Today we are highlighting ball bearing blocks as part one of our three part discussion on blocks, their characteristics, and uses.
So, what is a Ball Bearing Block? In its simplest form, a ball bearing block it is a housing containing a rolling sheave with balls lining the race on the either side of the sheave. The balls reduce friction by minimizing bearing surface and roll between the moving surface and the non-moving part of the block. Because of this, lines are able to slide through the block with ease. For example, when you want to turn downwind and quickly ease the mainsheet, the less friction there is on the line, the faster the boom will swing outward.
What types of ball bearings are there?
The main differences you will see in performance come from the types of material the ball bearings are made of.
Delrin is the most common material found in blocks. It has very smooth running characteristics and is appropriate for low to moderate load applications. It is not as hard of a material as the other options and in applications where the block is loaded up for long periods of time, the balls can flatten, decreasing the performance of the block.
Torlon is the most common choice of material for high load applications, and is a self-lubricating material which reduces maintenance. These characteristics also mean it comes with a higher price tag. Stainless steel balls are capable of withstanding the highest loads and are also found in ball bearing blocks, but since they are heavier and require more maintenance than the other two, they are less common.
What types of applications are ball bearing blocks appropriate?

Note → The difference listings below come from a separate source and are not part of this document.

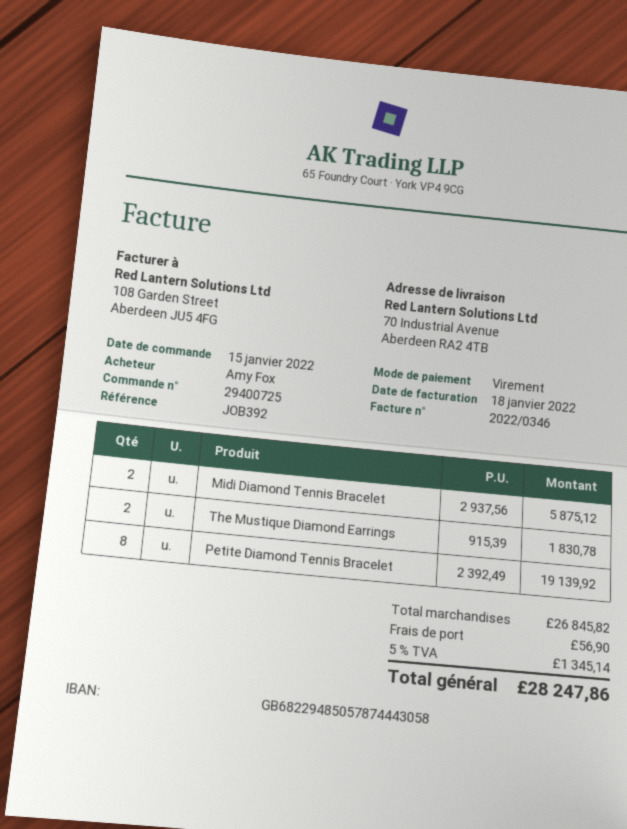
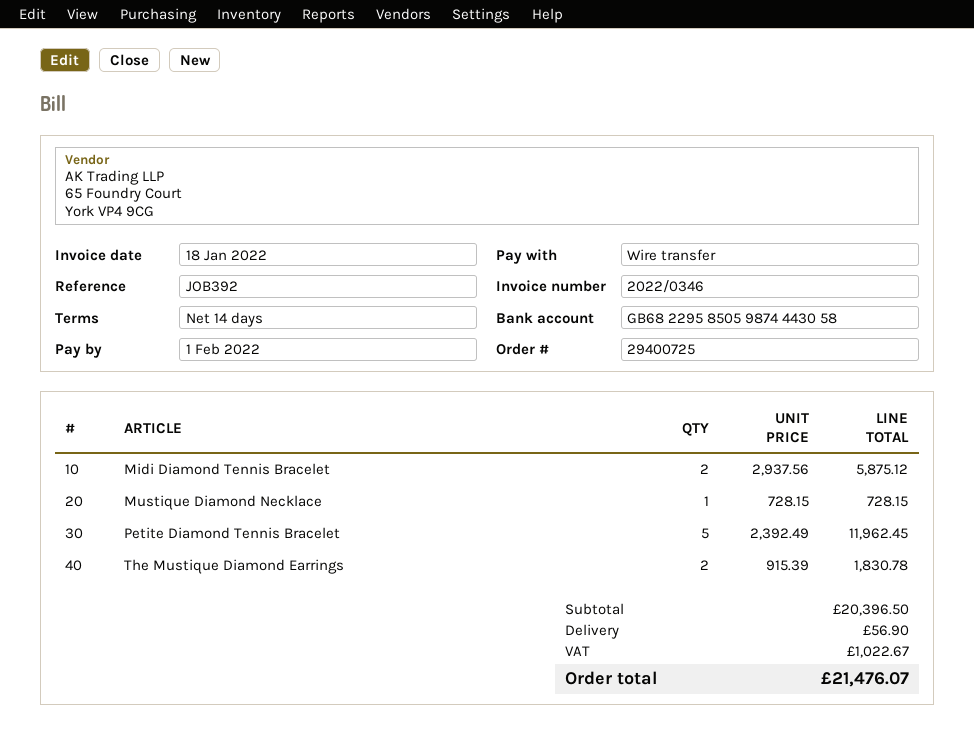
bank account: GB68229485057874443058 -> GB68229585059874443058
Petite Diamond Tennis Bracelet: 8 x 2392.49 = 19139.92 -> 5 x 2392.49 = 11962.45
Mustique Diamond Necklace: none -> 1 x 728.15 = 728.15
subtotal: 26845.82 -> 20396.50
tax: 1345.14 -> 1022.67
total: 28247.86 -> 21476.07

Anything where you need low friction with low to moderate loads, meaning just about everywhere. These are definitely the most common blocks you will see on a boat. For dinghies, you will almost exclusively see ball bearing blocks. As you get into larger boats (30’-35’), ball bearing blocks are still the most prevalent, especially in applications where low friction is desired, but you will also start seeing plain bearing and/or roller bearing blocks in high static load applications, where the line is set under load and not frequently adjusted. The diagram below gives a good “rule of thumb” look at the selection process for the different types of bearings and materials.
Maintenance for Ball Bearing Blocks
If your ball bearing block is not running well, you can try a drop of McLube OneDrop. If that doesn’t work, you probably need to replace the block. Above anything, absolutely never use Sailkote on your roller bearing blocks, or tracks. This will over lubricate your bearings thus preventing them from rolling properly and causing flat spots, which then impair the functioning of the block. Of course we still love McLube SailKote, but just not on ball bearings.